Esta mañana, al despertarme, vi que la habitación estaba casi a obscuras.

—Debe ser muy temprano —me dije, deleitándome ante la idea de poder seguir en la cama.

Y cogí mi reloj para confirmar esta hipótesis matemáticamente, a fin de que ningún remordimiento de conciencia viniese a perturbar mi sueño. ¡Eran las diez de la mañana! «¡Qué barbaridad!». Yo hice este pequeño comentario como lo hacen todos los dormilones, sin convicción ninguna. ¿Qué importancia tienen las diez de la mañana para un madrileño? Sin embargo, la penumbra de la habitación me intrigaba extraordinariamente, y salté al suelo con una gran energía. Acto continuo me puse a frotar con un trapo los cristales de la vidriera, que yo suponía empañados; pero esta operación no obtuvo éxito ninguno. La vidriera se recortaba en la sombra con un color amarillento y sucio, como si le hubiesen pegado por fuera a los cristales un papel ocre. Tuve que encender la luz para vestirme, y una vez vestido, salí al balcón. Yo vivo en un quinto piso. Miré abajo, a enfrente, a los lados… No se veía nada. Una niebla densa lo envolvía todo. «¿Dónde está la acera? ¿Dónde está la esquina?

¿Dónde estoy yo?». La niebla es un gran elemento literario.

—Este balcón —me decía yo, un poco influido por ella— da al infinito, y yo estoy ante el misterio.

Comencé a sentir en los ojos un dolor muy agudo, semejante al que me produciría una gran humareda, y bajé al salón.

Fog, fog —me dijo madam Fisher, señalándome a la calle.

Vivimos en pleno método Berlitz. En cuanto comienza a llover, todo el mundo corre hacia mí, en el boarding house, gritándome: —¡Rain! ¡Rain!, que quiere decir

«lluvia». Si nieva, como el fenómeno es más raro, los gritos son más vehementes:

¡Snow! ¡Snooow!… Un día que granizaba comenzaron todos a decirme kail, indicándome la calle. Yo miré en el mismo momento en que pasaba un automóvil, y durante mucho tiempo he estado creyéndome que el automóvil se llamaba kail en inglés.
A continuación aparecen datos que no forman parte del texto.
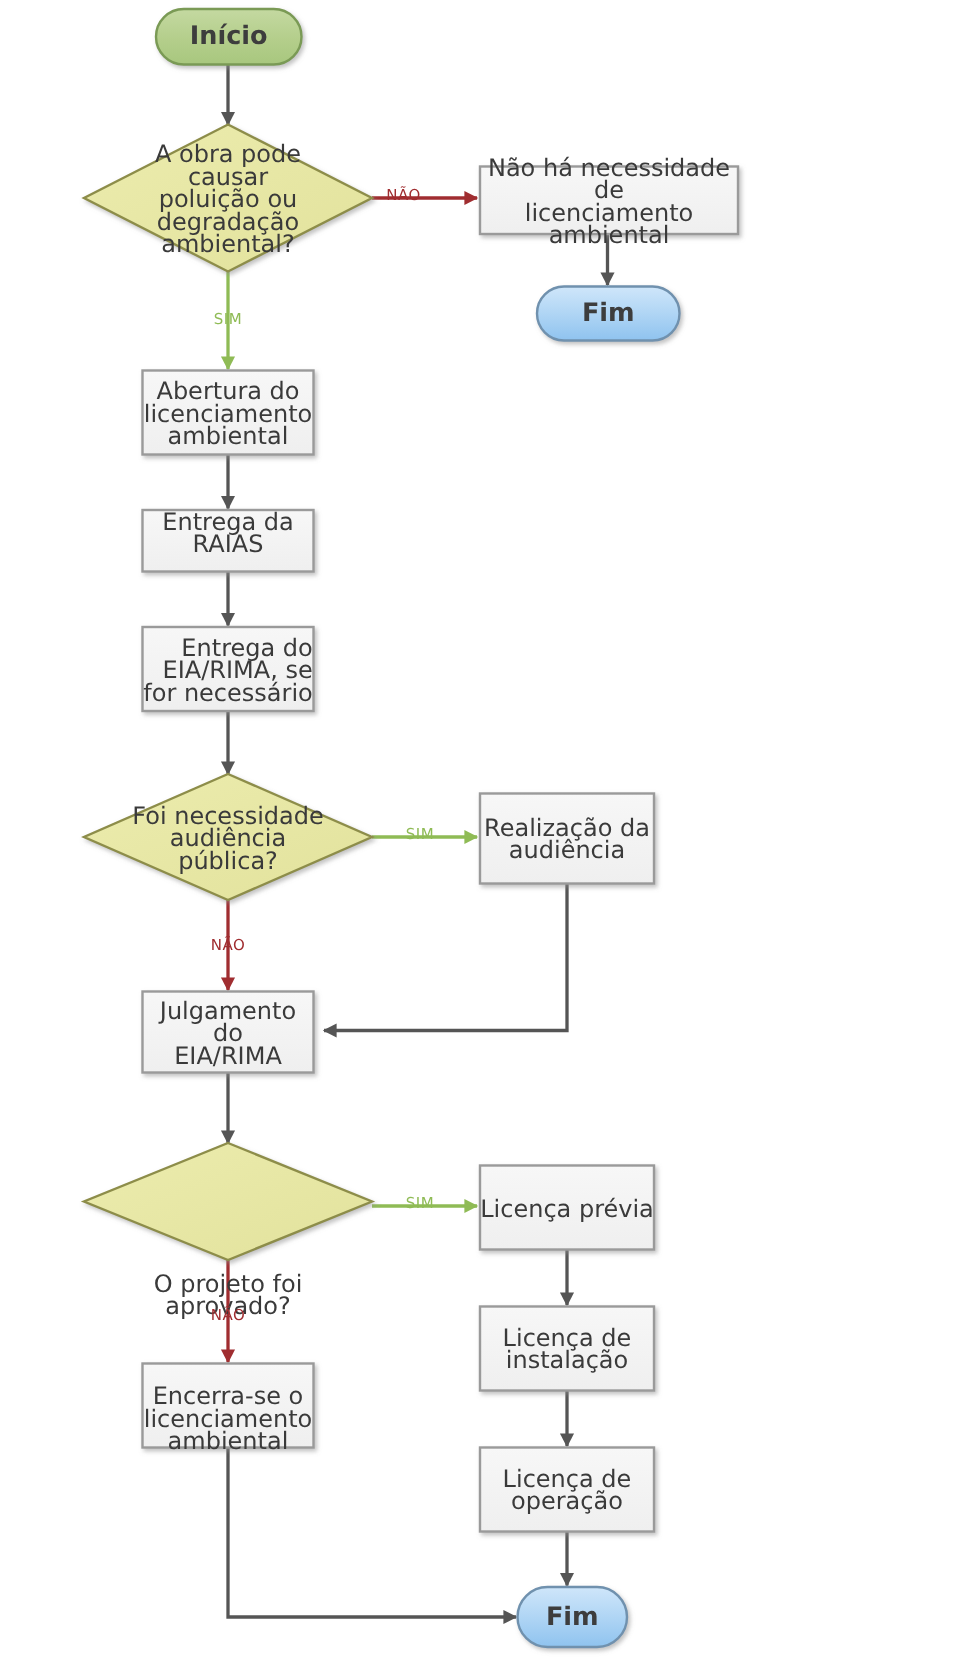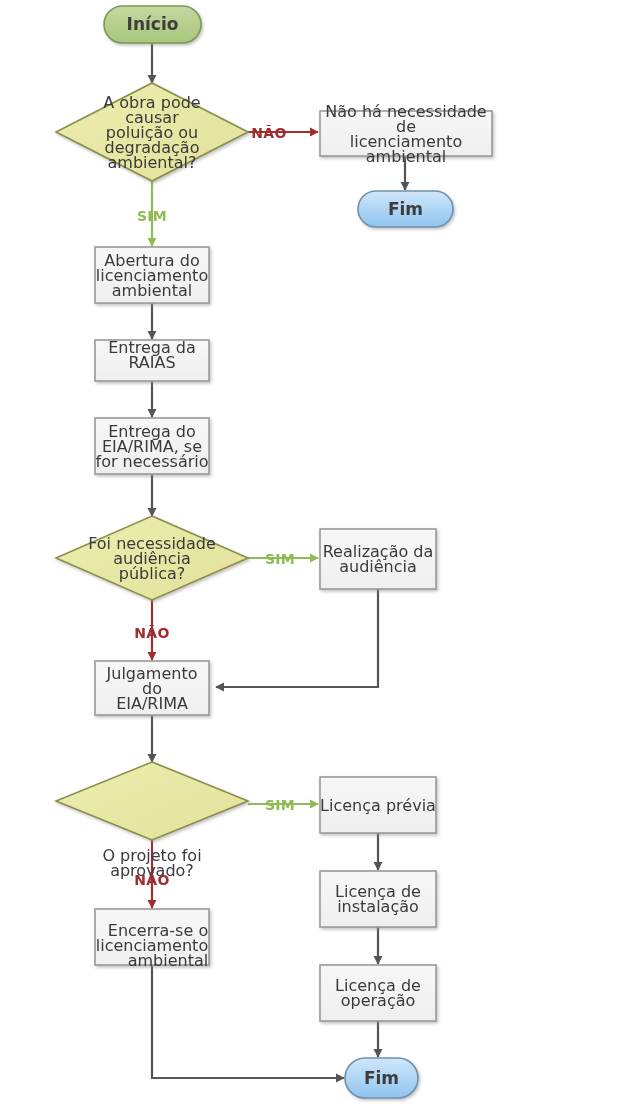--- a/index.html
+++ b/index.html
@@ -33,22 +33,22 @@
     pointer-events: none;
     white-space: pre-line;
   }
   .terminator-label {
     font-weight: bold;
     font-size: 17px;
     color: #3d3d3d;
   }
   .edge-label {
     position: absolute;
-    font-size: 14px;
-    font-weight: bold;
+    font-size: 10px;
+    font-weight: normal;
     letter-spacing: 0.3px;
     text-align: center;
   }
   .edge-label.no  { color: #a02d30; }
   .edge-label.yes { color: #8fbb55; }
 </style>
 </head>
 <body>
 
 <svg id="flow" viewBox="0 0 643 1115" xmlns="http://www.w3.org/2000/svg">
@@ -172,21 +172,21 @@
 
 <div class="node-label terminator-label" style="left:358px;top:191px;width:95px;height:36px;">Fim</div>
 
 <div class="node-label" style="left:95px;top:247px;width:114px;height:56px;">Abertura do
 licenciamento
 ambiental</div>
 
 <div class="node-label" style="left:95px;top:340px;width:114px;height:30px;">Entrega da
 RAIAS</div>
 
-<div class="node-label" style="left:95px;top:418px;width:114px;height:56px;">Entrega do
+<div class="node-label" style="left:95px;top:418px;width:114px;height:56px;text-align:right;">Entrega do
 EIA/RIMA, se
 for necessário</div>
 
 <div class="node-label" style="left:80px;top:530px;width:144px;height:56px;">Foi necessidade
 audiência
 pública?</div>
 
 <div class="node-label" style="left:320px;top:529px;width:116px;height:60px;">Realização da
 audiência</div>
 
@@ -197,21 +197,21 @@
 aprovado?</div>
 
 <div class="node-label" style="left:320px;top:777px;width:116px;height:56px;">Licença prévia</div>
 
 <div class="node-label" style="left:320px;top:871px;width:116px;height:56px;">Licença de
 instalação</div>
 
 <div class="node-label" style="left:320px;top:965px;width:116px;height:56px;">Licença de
 operação</div>
 
-<div class="node-label" style="left:95px;top:909px;width:114px;height:72px;text-align:right;">Encerra-se o
+<div class="node-label" style="left:95px;top:909px;width:114px;height:72px;">Encerra-se o
 licenciamento
 ambiental</div>
 
 <div class="node-label terminator-label" style="left:345px;top:1058px;width:73px;height:40px;">Fim</div>
 
 <div class="edge-label no" style="left:248px;top:125px;width:42px;">NÃO</div>
 
 <div class="edge-label yes" style="left:131px;top:208px;width:42px;">SIM</div>
 
 <div class="edge-label yes" style="left:259px;top:551px;width:42px;">SIM</div>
Hoy fue madam Fisher la primera en decirme el nombre inglés del fenómeno meteorológico del día. En seguida entablamos un diálogo, que reproduzco por curiosidad. Más o menos, es el mismo diálogo de todos los días, que unas veces se refiere a la lluvia, otras al viento, otras a la nieve o al granizo, otras al frío, y que hoy versó acerca de la niebla.

Fog. Esto se llama fog en inglés.

—¡Ah! Fog. En español se llama niebla.

—¿A usted le gusta la niebla?

—Según. Yo no había visto nunca un verdadero día de niebla en Londres.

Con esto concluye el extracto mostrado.